By John Gapper
Financial Times, Feb. 28, 2014
Lahore … is the capital and cultural center of Punjab, where red sandstone buildings such as the Lahore Museum are dotted along wide avenues… Lahore is a friendly city and the security is more dutiful than urgent … Book festivals are springing up all over the subcontinent, from Jaipur to Dhaka (and Karachi), but Lahore’s has its own spirit.
The security at the Alhamra Arts Center [for the Lahore Literary Festival] symbolizes why this is more than a writing celebration.
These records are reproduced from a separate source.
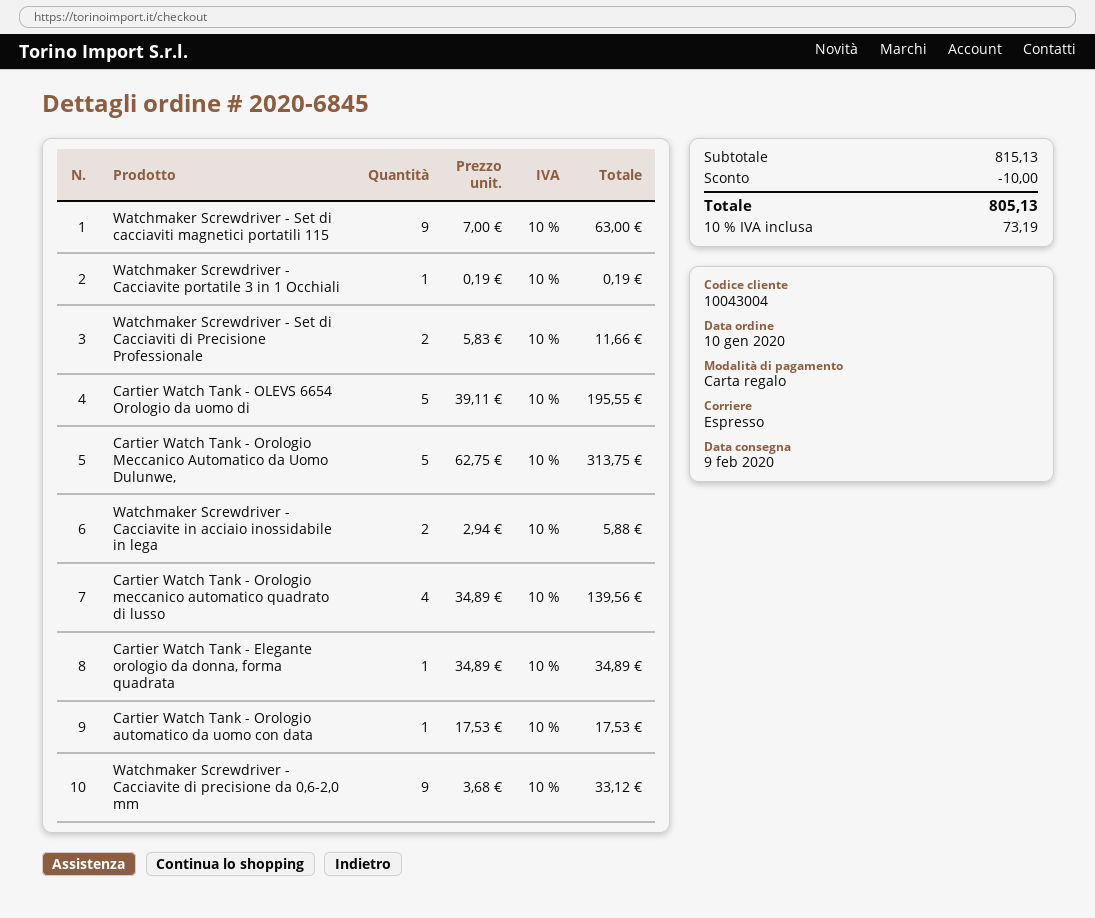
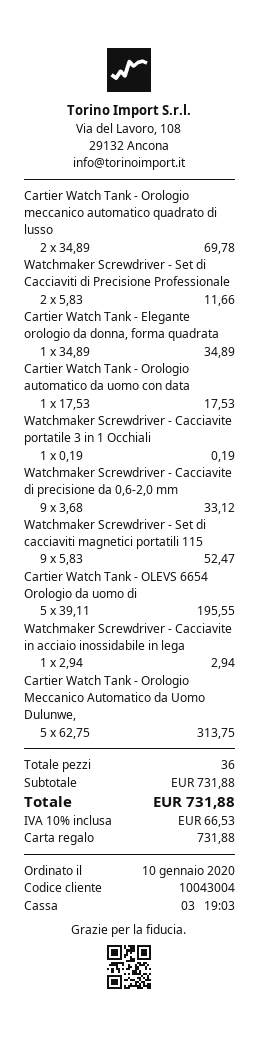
Watchmaker Screwdriver - Set di cacciaviti magnetici portatili 115: 9 x 7.00 = 63.00 -> 9 x 5.83 = 52.47
Watchmaker Screwdriver - Cacciavite in acciaio inossidabile in lega: 2 x 2.94 = 5.88 -> 1 x 2.94 = 2.94
Cartier Watch Tank - Orologio meccanico automatico quadrato di lusso: 4 x 34.89 = 139.56 -> 2 x 34.89 = 69.78
subtotal: 815.13 -> 731.88
discount: 10.00 -> none
tax: 10% = 73.19 -> 10% = 66.53
total: 805.13 -> 731.88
The festival, now in its second year, is an effort at creative resurgence in a city where many feel worn down by unstable government, Army machinations, economic uncertainties and fears over the future … This is a rare way to pull the international crowd to the city, rather than exporting talent.
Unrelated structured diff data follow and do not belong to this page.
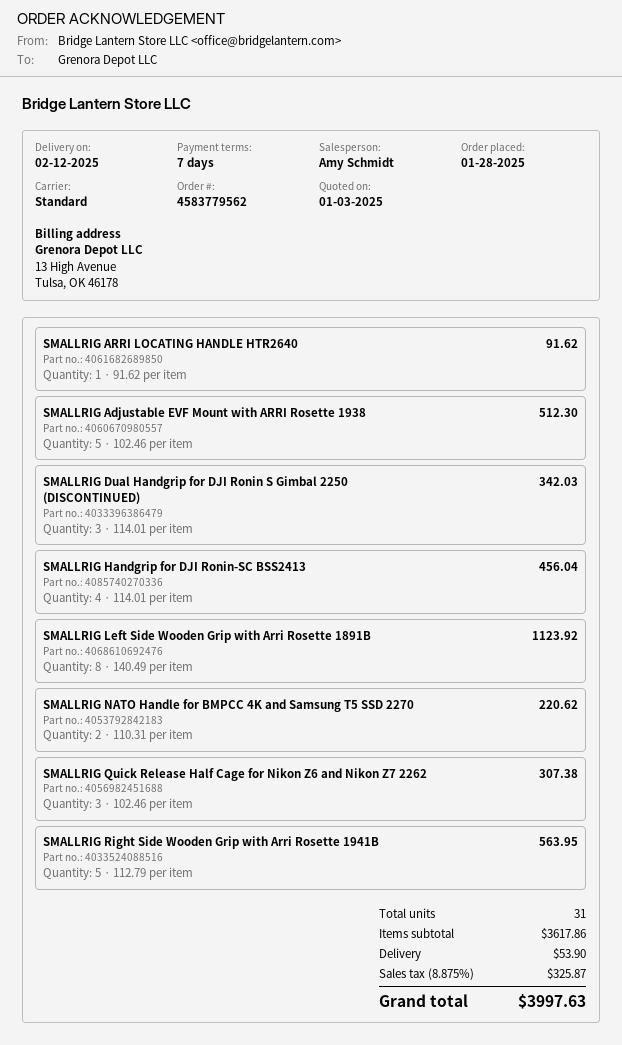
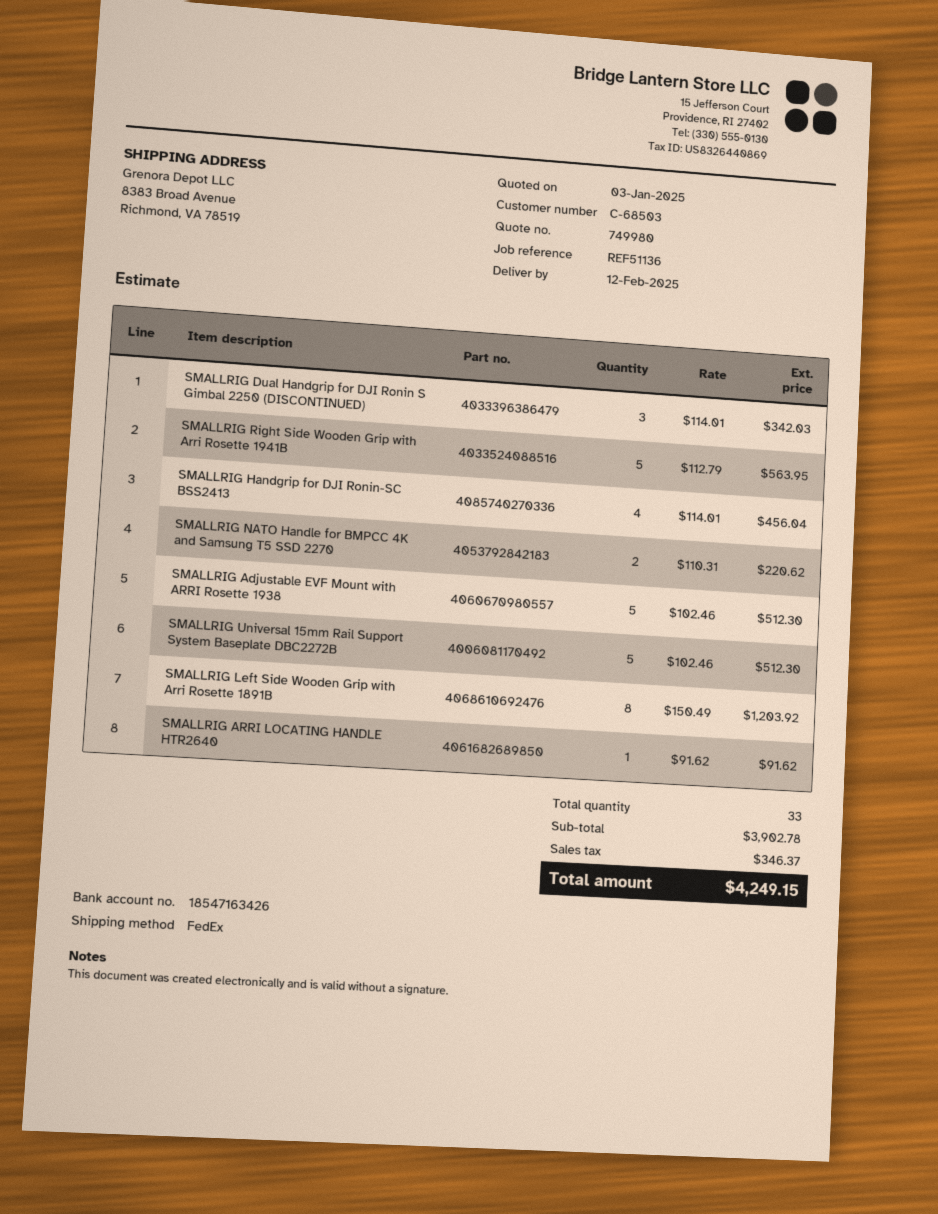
shipping method: standard -> FedEx
SMALLRIG Left Side Wooden Grip with Arri Rosette 1891B: 8 x 140.49 = 1123.92 -> 8 x 150.49 = 1203.92
SMALLRIG Quick Release Half Cage for Nikon Z6 and Nikon Z7 2262: 3 x 102.46 = 307.38 -> none
SMALLRIG Universal 15mm Rail Support System Baseplate DBC2272B: none -> 5 x 102.46 = 512.30
total quantity: 31 -> 33
subtotal: 3617.86 -> 3902.78
shipping: 53.90 -> none
tax: 325.87 -> 346.37
total: 3997.63 -> 4249.15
At the opening ceremony, Ahmed Rashid, the commentator and FT contributor who is one of the organizers, talks of wanting to “restore Lahore as a showcase of the dream of what Pakistan was in 1947 [at partition from India] … Do not be afraid to be with us today because we are not afraid of what we are trying to do.”
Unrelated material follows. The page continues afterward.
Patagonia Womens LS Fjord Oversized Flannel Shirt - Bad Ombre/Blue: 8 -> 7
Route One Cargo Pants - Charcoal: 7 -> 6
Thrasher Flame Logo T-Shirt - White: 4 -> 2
Fakir S. Aijazuddin, a historian, compares it with the wartime concerts held at the National Gallery in London in the 1940s by its director Kenneth Clark, who was asked: “Why are you doing this when doomsday seems to be a few days away?” He replied: “Because I want to remind people that these are the values that we are defending.”
Inside the barricades, where rickshaws painted with peace signs rest on lawns, young people line up to hear new writers. Middle-aged city dwellers, born into a moderate, pluralistic society, worry about a generational shift towards Islamic puritanism but there is no sign of it here.
After I take part in one discussion panel, a bearded youth asks me to sign the book he is clutching. It is Thomas More’s Utopia.